◆ **WHAT IS REQUIRED**
Print only the lines below from the one with "discount: 8% = 0.18 -> none" to the one with "order date: 2016-10-23 -> 2016-10-21", both included, exactly as they stand. Leave pictures out.

= Beginning of Section =

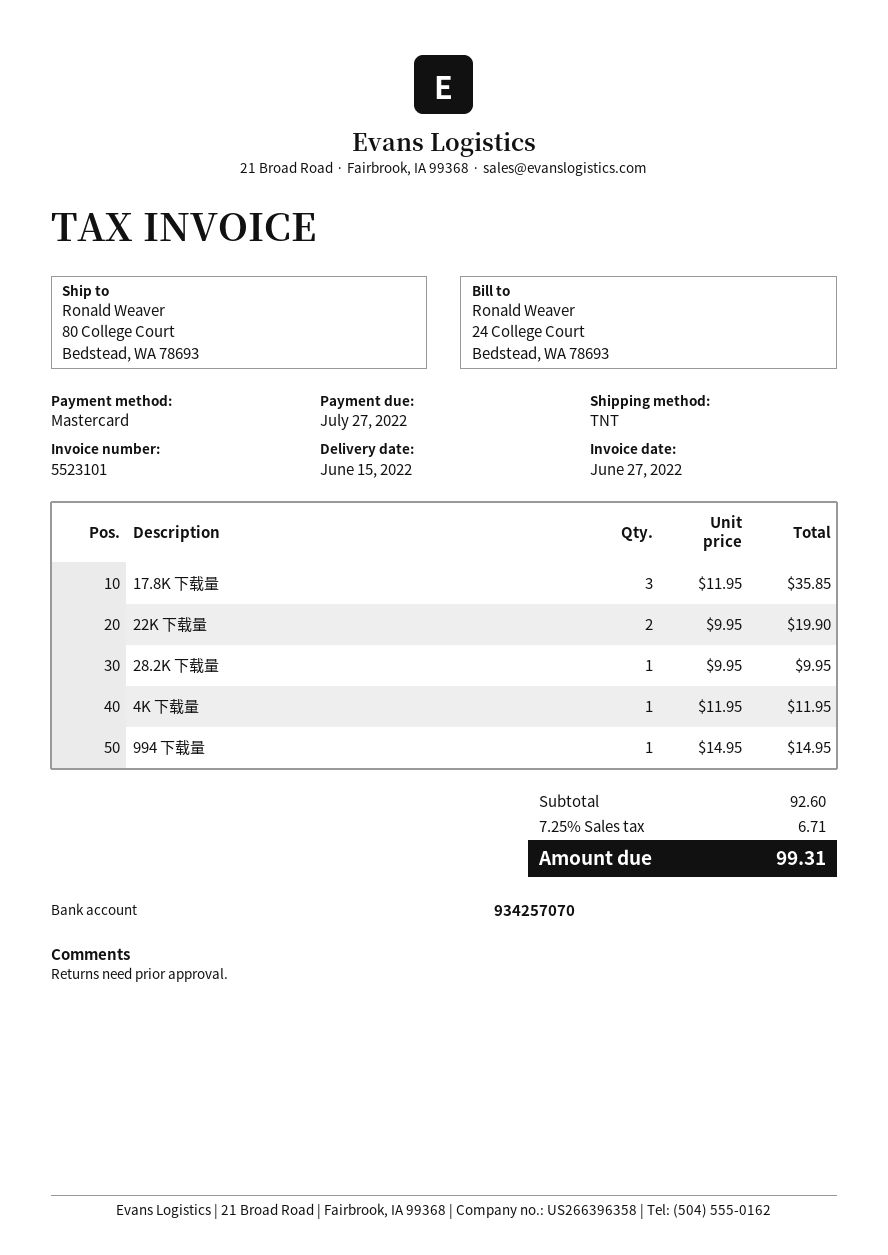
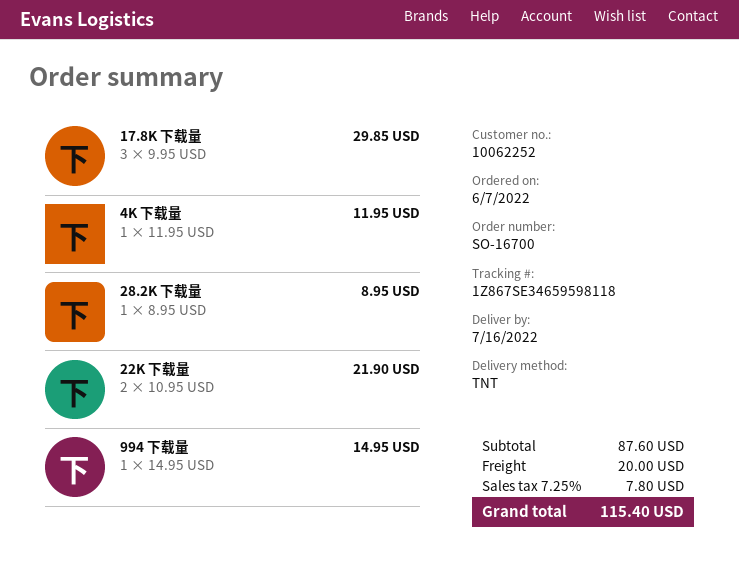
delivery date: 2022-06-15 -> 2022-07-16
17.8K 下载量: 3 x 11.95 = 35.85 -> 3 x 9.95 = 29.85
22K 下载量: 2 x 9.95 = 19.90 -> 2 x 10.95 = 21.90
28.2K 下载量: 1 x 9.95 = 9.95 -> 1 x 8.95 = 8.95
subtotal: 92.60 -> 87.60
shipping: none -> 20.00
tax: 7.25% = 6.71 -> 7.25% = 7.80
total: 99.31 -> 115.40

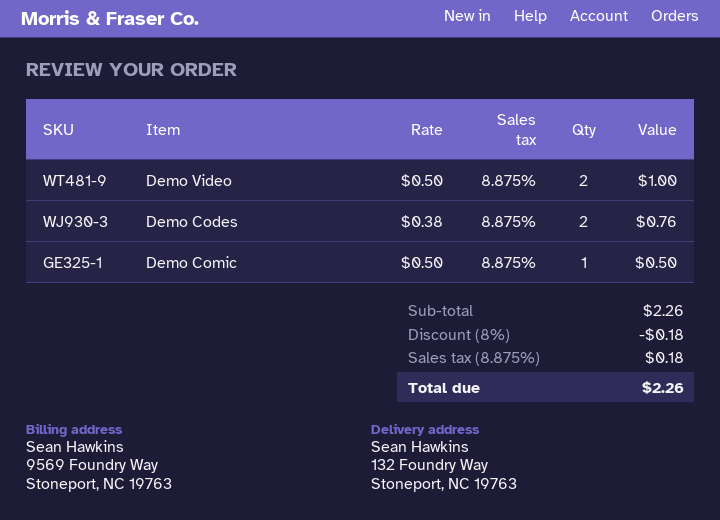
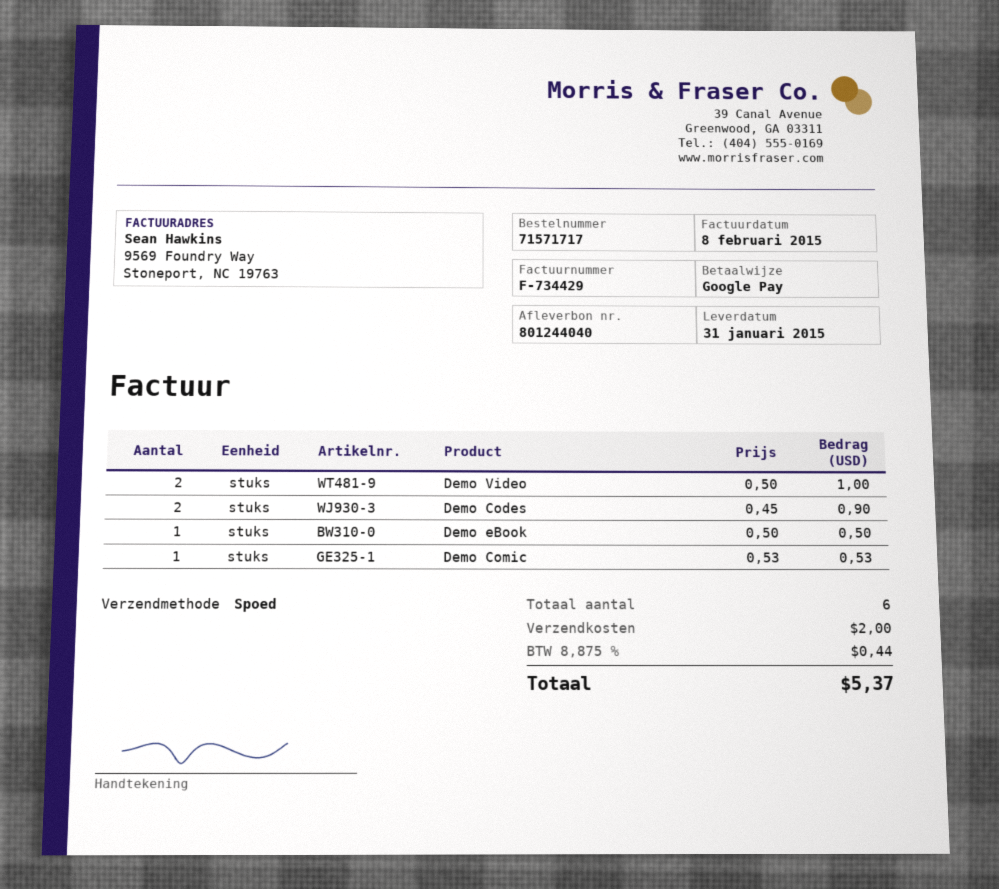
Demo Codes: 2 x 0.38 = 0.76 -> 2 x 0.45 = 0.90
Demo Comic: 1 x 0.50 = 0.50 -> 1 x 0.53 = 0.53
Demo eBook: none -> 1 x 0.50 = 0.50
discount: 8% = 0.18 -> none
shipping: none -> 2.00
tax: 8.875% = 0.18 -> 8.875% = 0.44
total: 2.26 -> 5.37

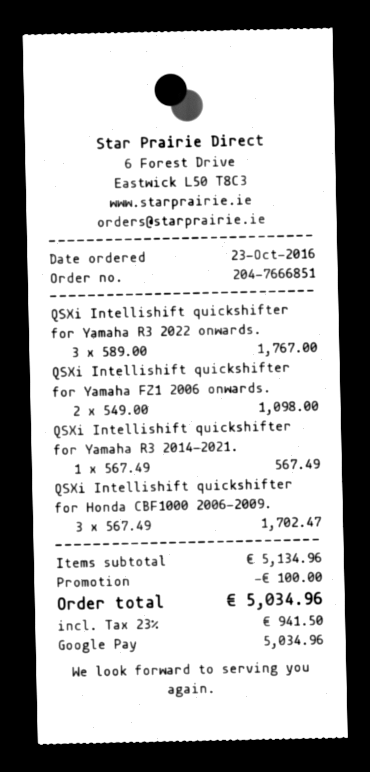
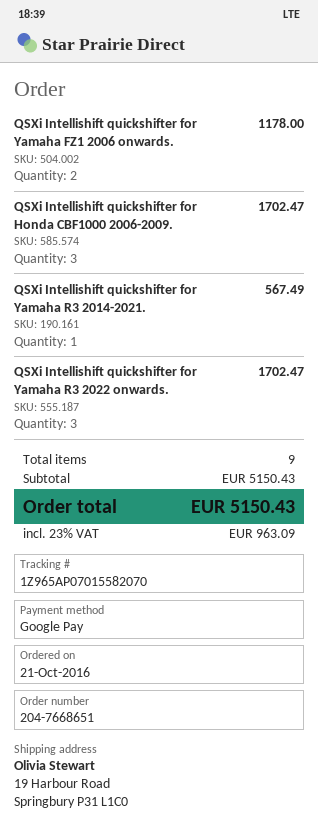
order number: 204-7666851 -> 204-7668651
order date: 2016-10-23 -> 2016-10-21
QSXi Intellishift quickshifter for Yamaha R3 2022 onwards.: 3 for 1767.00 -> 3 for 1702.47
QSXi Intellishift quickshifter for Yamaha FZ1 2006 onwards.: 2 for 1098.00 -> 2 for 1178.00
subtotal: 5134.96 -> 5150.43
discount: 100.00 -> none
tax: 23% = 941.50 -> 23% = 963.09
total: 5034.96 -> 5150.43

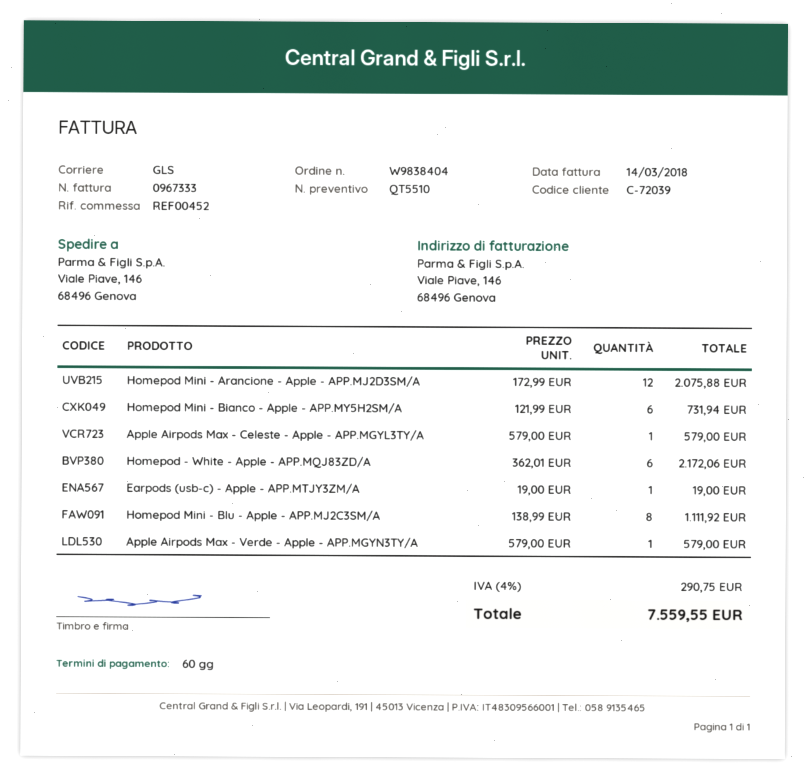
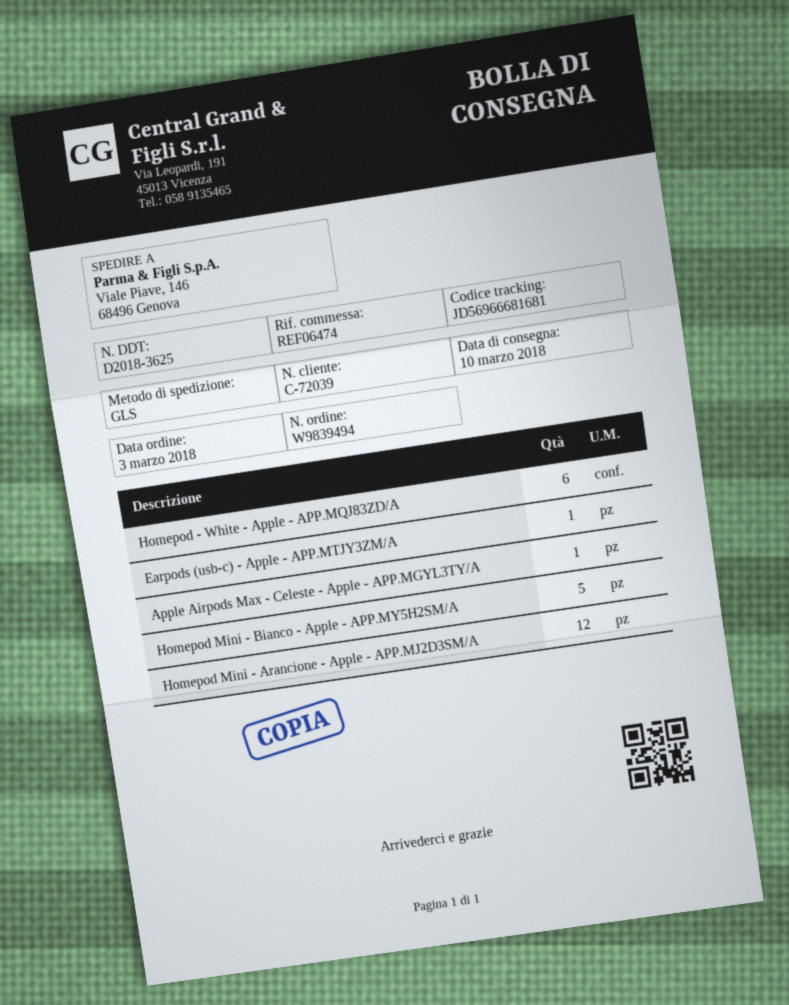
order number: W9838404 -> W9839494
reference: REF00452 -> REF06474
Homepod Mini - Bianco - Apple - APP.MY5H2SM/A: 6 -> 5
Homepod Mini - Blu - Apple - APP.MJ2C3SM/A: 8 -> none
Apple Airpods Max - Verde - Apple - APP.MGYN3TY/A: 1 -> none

= End of Section =

◆ **RESPONSE AREA**
discount: 8% = 0.18 -> none
shipping: none -> 2.00
tax: 8.875% = 0.18 -> 8.875% = 0.44
total: 2.26 -> 5.37

order number: 204-7666851 -> 204-7668651
order date: 2016-10-23 -> 2016-10-21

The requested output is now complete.